• YOUR ASSIGNMENT
In the material below, identify each line bearing the word "PRESIDENCIA". Reproduce those lines.

· · · ·

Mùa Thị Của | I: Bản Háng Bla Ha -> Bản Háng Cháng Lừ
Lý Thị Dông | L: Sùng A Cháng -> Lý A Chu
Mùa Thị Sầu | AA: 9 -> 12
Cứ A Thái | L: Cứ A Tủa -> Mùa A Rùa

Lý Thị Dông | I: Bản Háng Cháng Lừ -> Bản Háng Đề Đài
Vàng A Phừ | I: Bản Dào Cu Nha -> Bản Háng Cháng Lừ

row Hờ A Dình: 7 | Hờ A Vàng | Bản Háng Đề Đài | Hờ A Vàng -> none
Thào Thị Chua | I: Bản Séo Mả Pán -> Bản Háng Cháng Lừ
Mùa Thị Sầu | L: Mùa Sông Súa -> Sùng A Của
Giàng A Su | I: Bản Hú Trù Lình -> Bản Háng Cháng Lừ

· · · ·

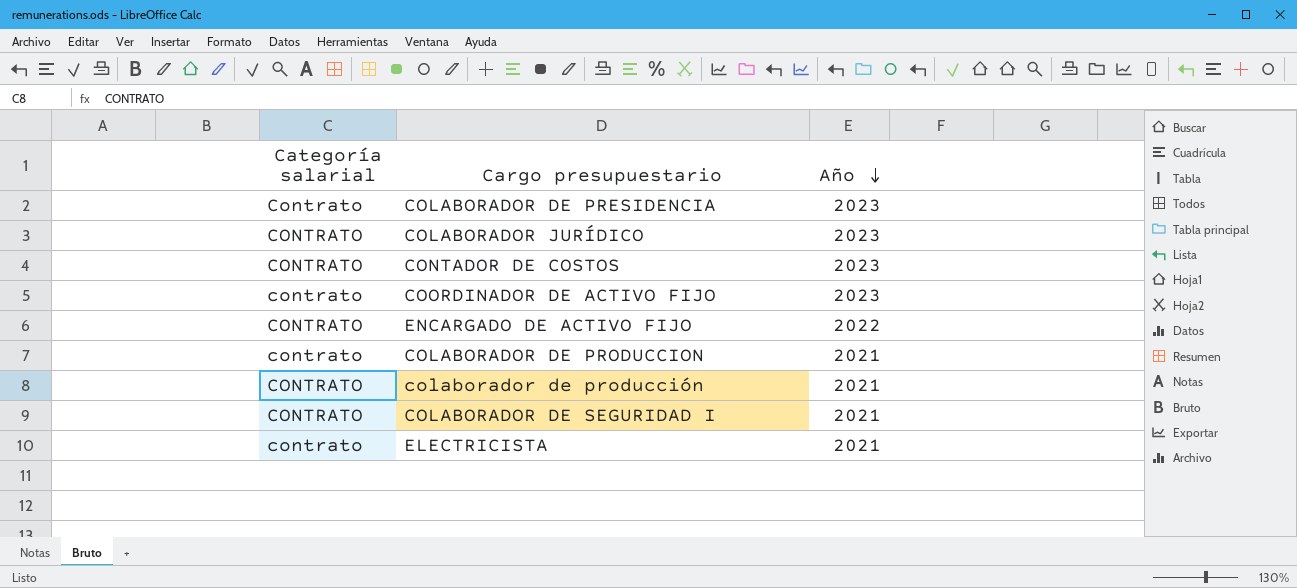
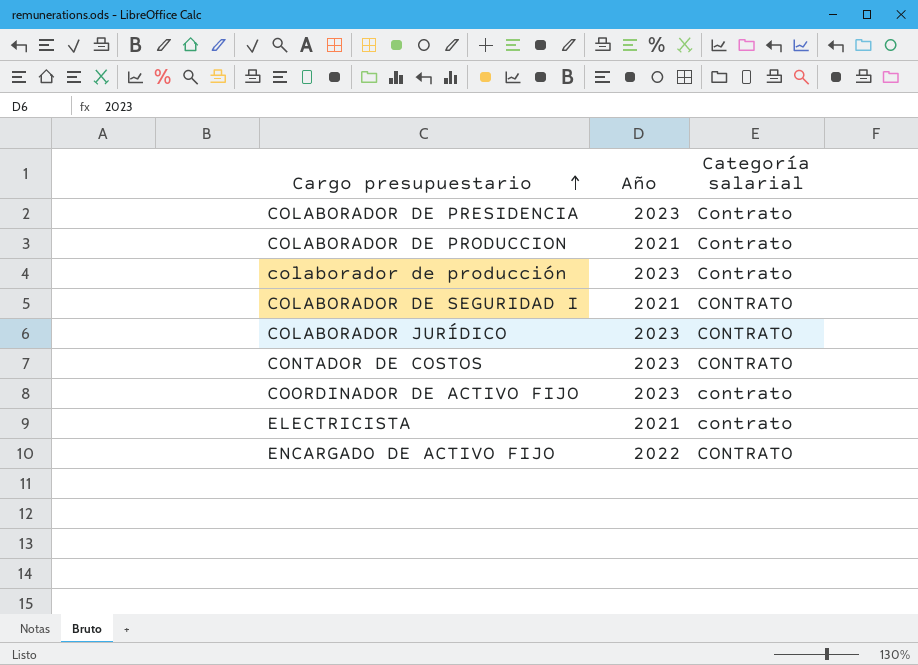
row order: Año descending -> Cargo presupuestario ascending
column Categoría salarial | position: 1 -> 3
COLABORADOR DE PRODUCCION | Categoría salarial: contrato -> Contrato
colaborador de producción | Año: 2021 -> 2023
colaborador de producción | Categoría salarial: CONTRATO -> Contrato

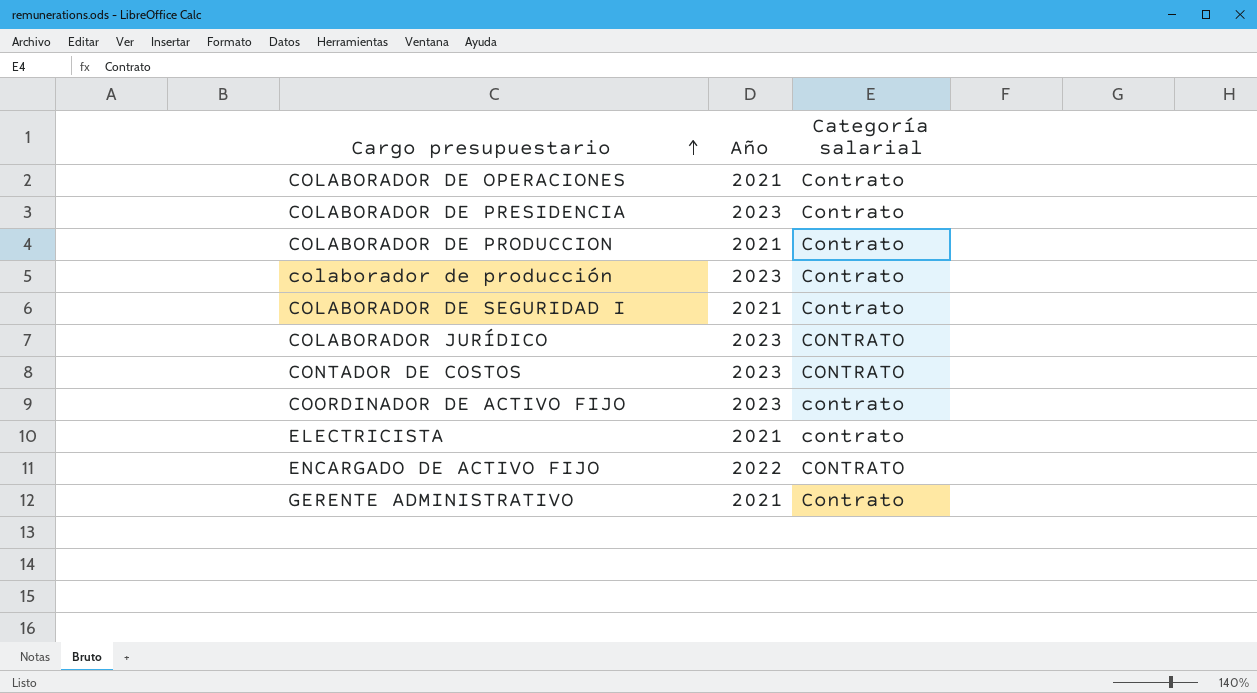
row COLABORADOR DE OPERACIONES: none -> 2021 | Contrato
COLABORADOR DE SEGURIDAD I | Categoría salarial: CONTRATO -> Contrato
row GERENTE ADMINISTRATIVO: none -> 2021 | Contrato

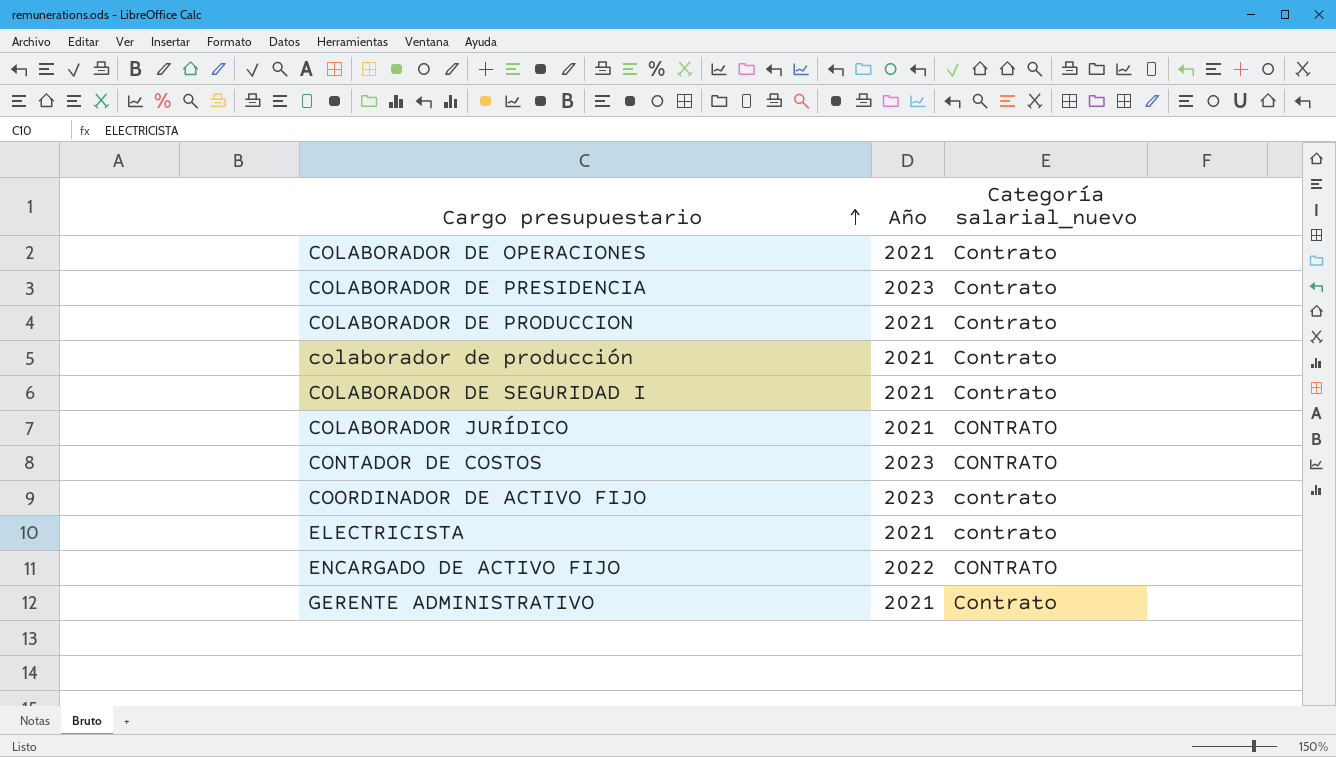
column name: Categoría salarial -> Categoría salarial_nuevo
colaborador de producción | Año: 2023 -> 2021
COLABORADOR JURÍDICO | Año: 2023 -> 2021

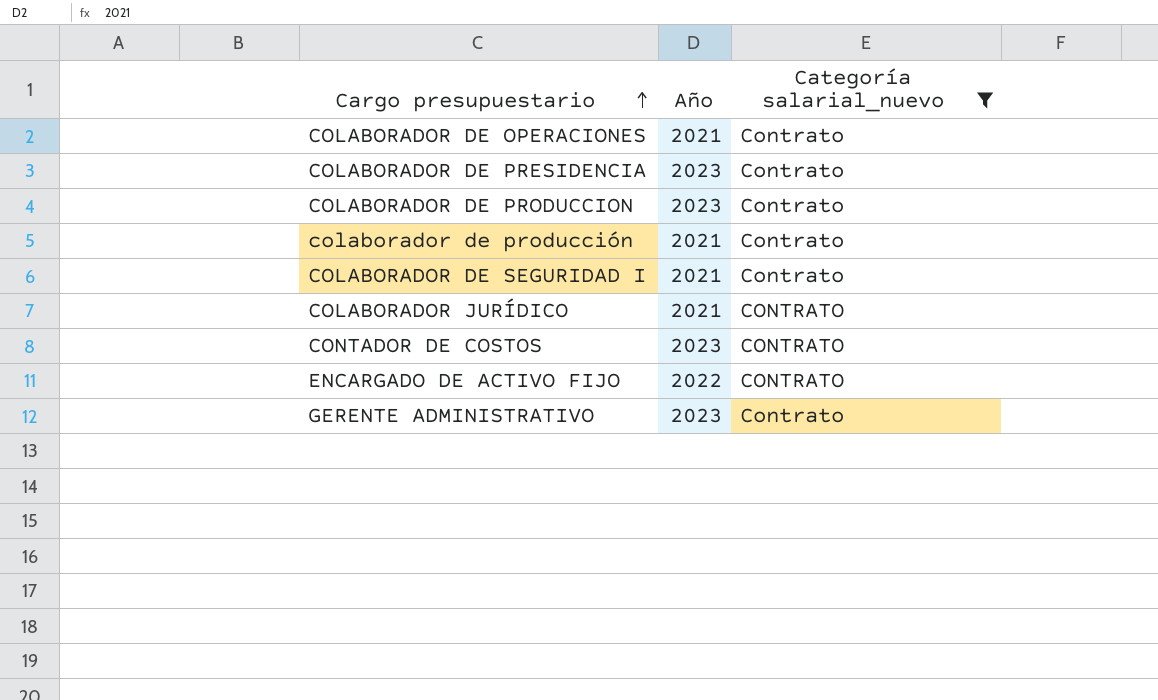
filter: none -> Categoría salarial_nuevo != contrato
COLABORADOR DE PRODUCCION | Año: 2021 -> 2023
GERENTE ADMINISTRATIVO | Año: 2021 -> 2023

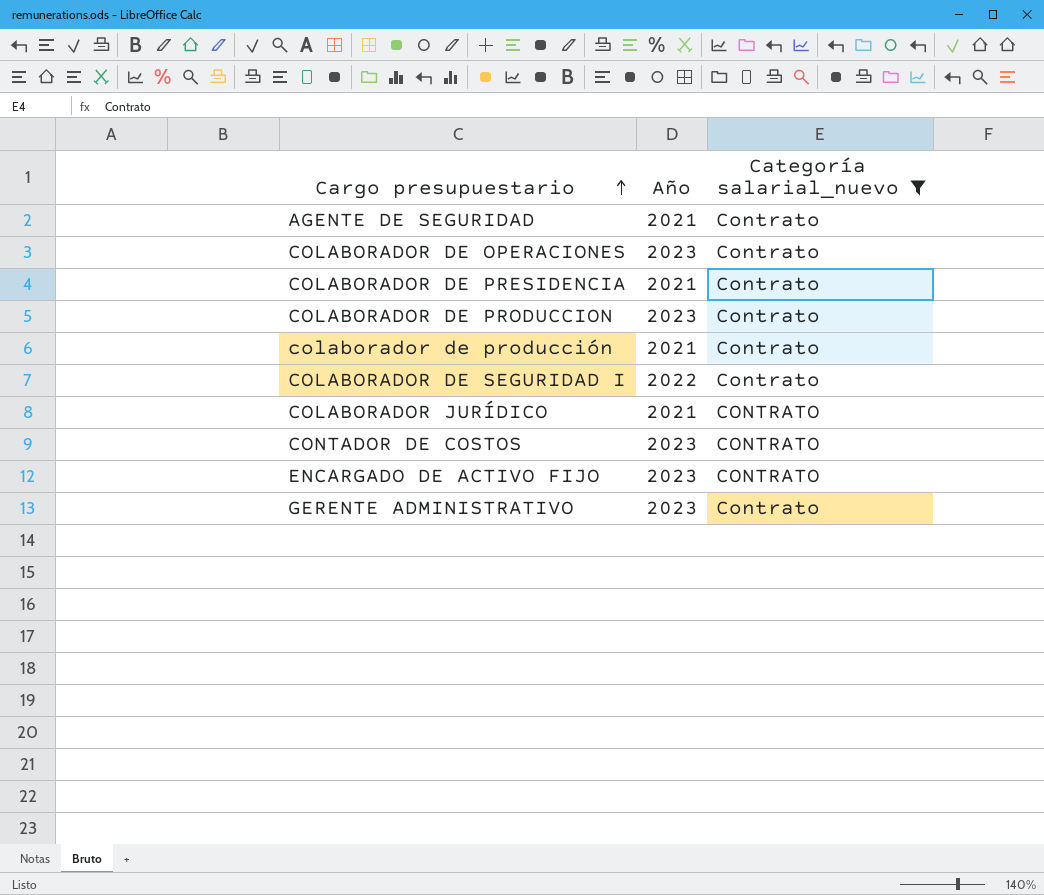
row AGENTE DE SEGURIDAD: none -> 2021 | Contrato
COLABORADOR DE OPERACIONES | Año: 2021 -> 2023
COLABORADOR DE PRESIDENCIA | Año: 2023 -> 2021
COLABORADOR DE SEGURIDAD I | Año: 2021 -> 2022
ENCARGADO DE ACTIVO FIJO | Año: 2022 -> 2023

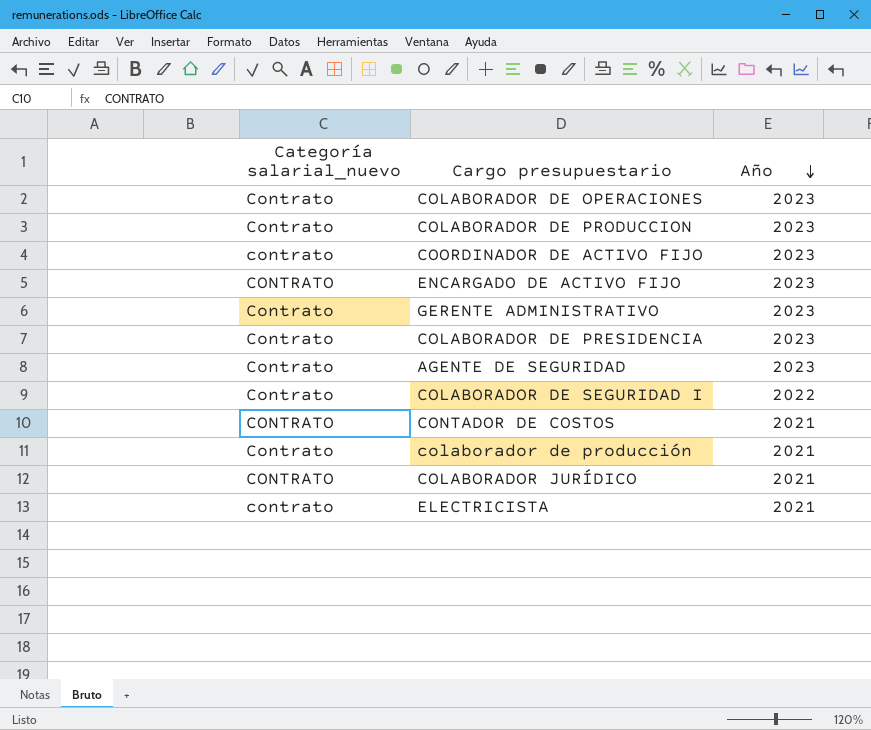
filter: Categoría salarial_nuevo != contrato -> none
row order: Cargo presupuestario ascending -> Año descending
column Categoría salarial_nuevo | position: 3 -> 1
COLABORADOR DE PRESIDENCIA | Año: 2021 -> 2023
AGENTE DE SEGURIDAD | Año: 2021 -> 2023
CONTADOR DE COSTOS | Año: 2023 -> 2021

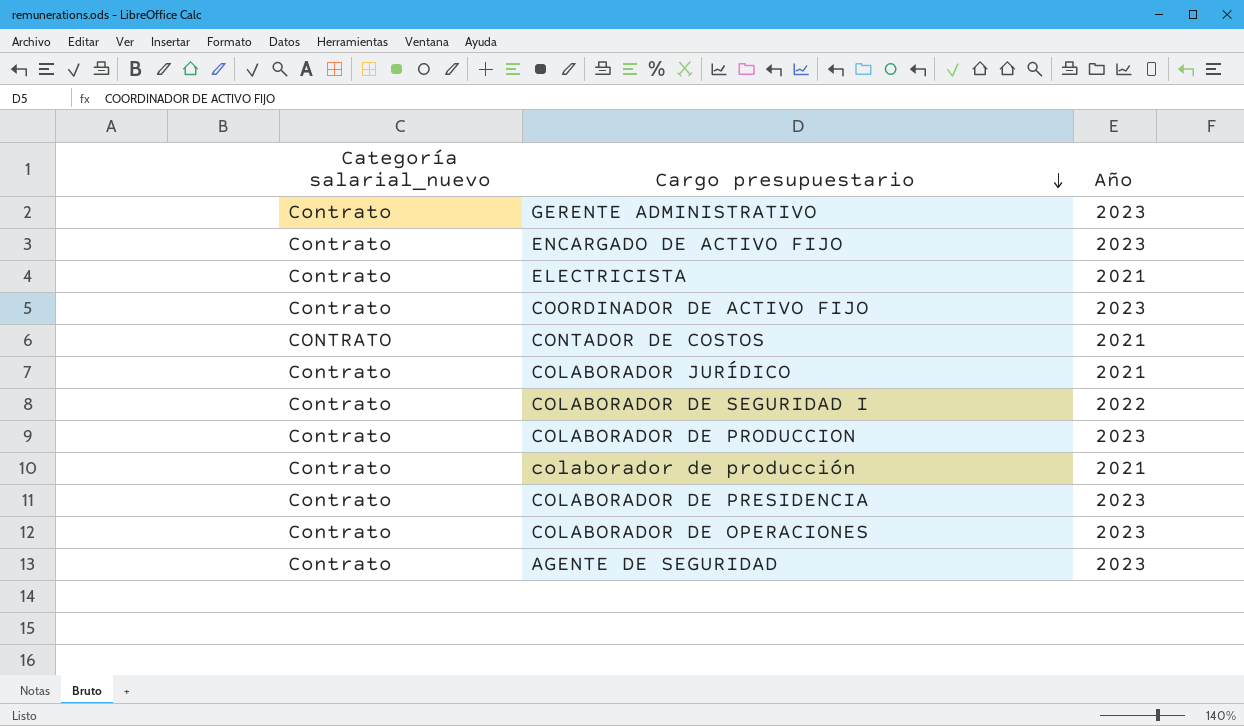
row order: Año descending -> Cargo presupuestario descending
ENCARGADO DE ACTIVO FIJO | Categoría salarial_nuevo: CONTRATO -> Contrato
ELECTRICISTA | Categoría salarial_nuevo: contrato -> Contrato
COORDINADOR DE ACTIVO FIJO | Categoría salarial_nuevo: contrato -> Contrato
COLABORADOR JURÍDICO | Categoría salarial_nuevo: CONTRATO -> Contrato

· · · ·

• WRITTEN RESPONSE
COLABORADOR DE PRESIDENCIA | Año: 2023 -> 2021
COLABORADOR DE PRESIDENCIA | Año: 2021 -> 2023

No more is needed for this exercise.